Dallagnol escapa, no último minuto, de julgamento que pode tirá-lo da Lava Jato
"Sabemos que regimes autocráticos, governantes ímprobos e cidadãos corruptos temem um Ministério Público independente", diz Celso de Mello na decisão para suspender o processo no Conselho do MP
O decano no Supremo Tribunal Federal (STF) tirou o procurador Deltan Dallagnol das cordas. Horas antes de o coordenador da força-tarefa da Lava Jato ser submetido a um julgamento que poderia afastá-lo do comando operação, o ministro Celso de Mello foi contundente ao suspender os processos conduzidos no âmbito do Conselho Nacional do Ministério Público (CNMP). “Sabemos que regimes autocráticos, governantes ímprobos, cidadãos corruptos e autoridades impregnadas de irresistível vocação tendente à própria desconstrução da ordem democrática temem um Ministério Público independente”, escreveu o decano, que deixa o STF em novembro, ao completar 75 anos.
Dallagnol é acossado formalmente pelos pares por suas declarações públicas. Em novembro passado, recebeu uma advertência por ter criticado o STF durante uma entrevista à rádio CBN. Nesta segunda-feira, em sua primeira vitória judicial do dia, o ministro Luiz Fux, também do STF, suspendeu com base no direito à liberdade de expressão a validade dessa advertência, que poderia servir de agravante para os dois processos que seriam julgados pelo CNMP na manhã desta terça-feira, não fosse a decisão de Celso de Mello.
Os processos disciplinares que não mais poderão ser apreciados nesta terça tratam de reclamações apresentadas pelos senadores Renan Calheiros (MDB-AL) e Kátia Abreu (PP-TO). A primeira o acusa de ter interferido no processo de eleição para a presidência do Senado ao tuitar contra emedebistas, enquanto a segunda questiona o acordo firmado pela Lava Jato com a Petrobras para destinar 2,5 bilhões de reais recuperados pela operação a uma fundação gerida por procuradores. O processo de Kátia Abreu pede o afastamento de Dallagnol da Lava Jato com base no “interesse público”.
Mello responde diretamente a esse pedido em sua decisão: “A remoção do membro do Ministério Público de suas atribuições, ainda que fundamentada em suposto motivo de relevante interesse público, deve estar amparada em elementos probatórios substanciais, produzidos sob o crivo do devido processo legal, garantido-se o pleno exercício do contraditório e da ampla defesa, sob pena de violação aos postulados constitucionais do Promotor Natural e da independência funcional do membro do Ministério Público”.

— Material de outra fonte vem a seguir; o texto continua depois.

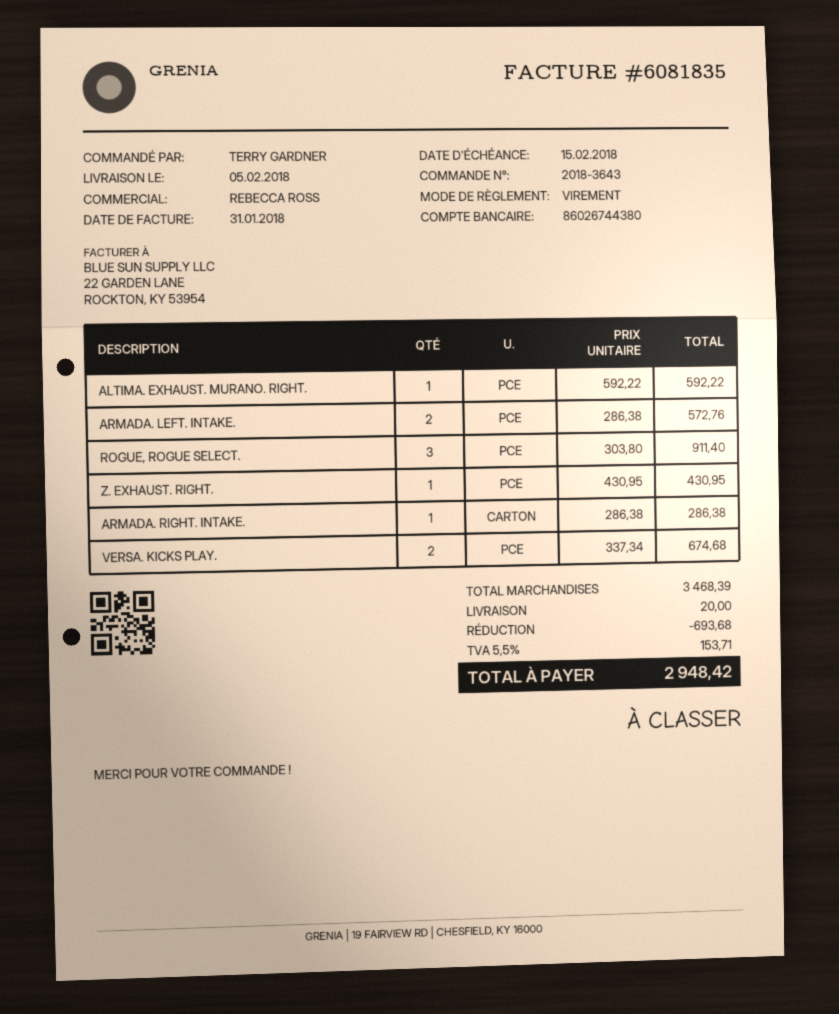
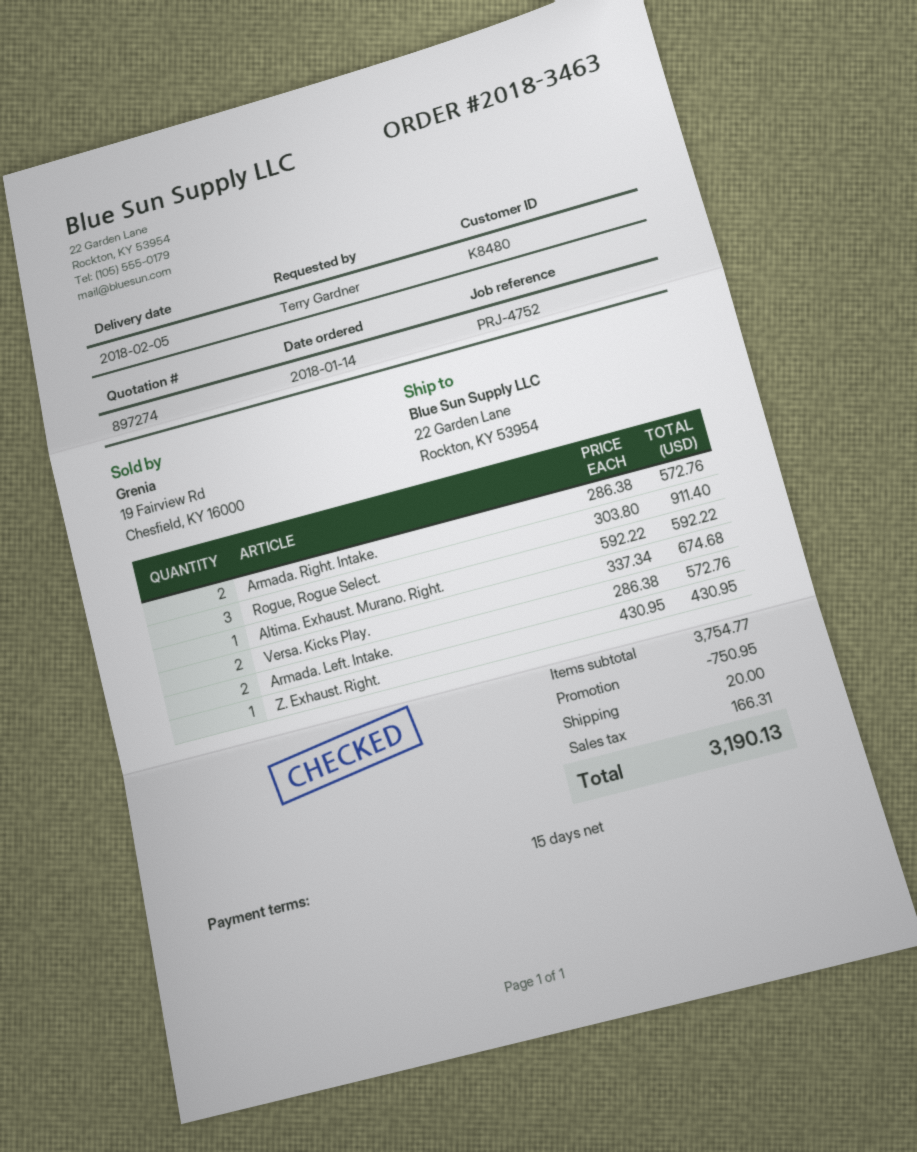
order number: 2018-3643 -> 2018-3463
ARMADA. RIGHT. INTAKE.: 1 x 286.38 = 286.38 -> 2 x 286.38 = 572.76
subtotal: 3468.39 -> 3754.77
discount: 693.68 -> 750.95
tax: 153.71 -> 166.31
total: 2948.42 -> 3190.13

Mais cedo, logo após a decisão de Fux, Dallagnol comentou em seu perfil no Twitter os processos disciplinares de que é alvo. “O Conselho Nacional do Ministério Público decidirá se vai me afastar da Lava Jato a pedido de um investigado, com a justificativa de que atenderia ao interesse público. Mas esse julgamento nada tem a ver com qualquer irregularidade nas investigações da Lava Jato”, escreveu. “O que está em jogo não é apenas o meu futuro ou o da Lava Jato. O exemplo que vai ficar será um recado para o futuro de promotores e procuradores. Eles poderão trabalhar contra a corrupção de modo combativo como trabalhei, sem medo de sofrerem retaliações?”, questionou.
A vida de Dallagnol ―e da Lava Jato― virou de cabeça para baixo depois que mensagens de telefone vazadas pelo The Intercept Brasil jogaram uma sombra de dúvidas sobre a sua conduta e a do então juiz e hoje ex-ministro da Justiça Sergio Moro na condução da operação. A chegada ao comando da Procuradoria Geral da República de Augusto Aras, um crítico dos métodos da Lava Jato, reforçou a pressão sobre a força-tarefa. As críticas públicas de Aras aos procuradores da força-tarefa pavimentam o caminho do julgamento em que a Segunda Turma do STF pode cancelar as decisões de Moro nos processos que dizem respeito ao ex-presidente Luiz Inácio Lula da Silva, por alegada imparcialidade.
As decisões desta segunda-feira, contudo, expõem a divisão no STF em relação à Lava Jato. Espera-se que o voto de Celso de Mello determine o veredito sobre a conduta de Moro em relação a Lula ―os ministros Cármen Lúcia e Edson Fachin já votaram favoravelmente a Moro, e espera-se que Gilmar Mendes, o crítico mais vocal da operação no STF, e Ricardo Lewandowski votem com defesa do ex-presidente. Além disso, quem assume a presidência do STF a partir de setembro é Luiz Fux, um entusiasta da operação.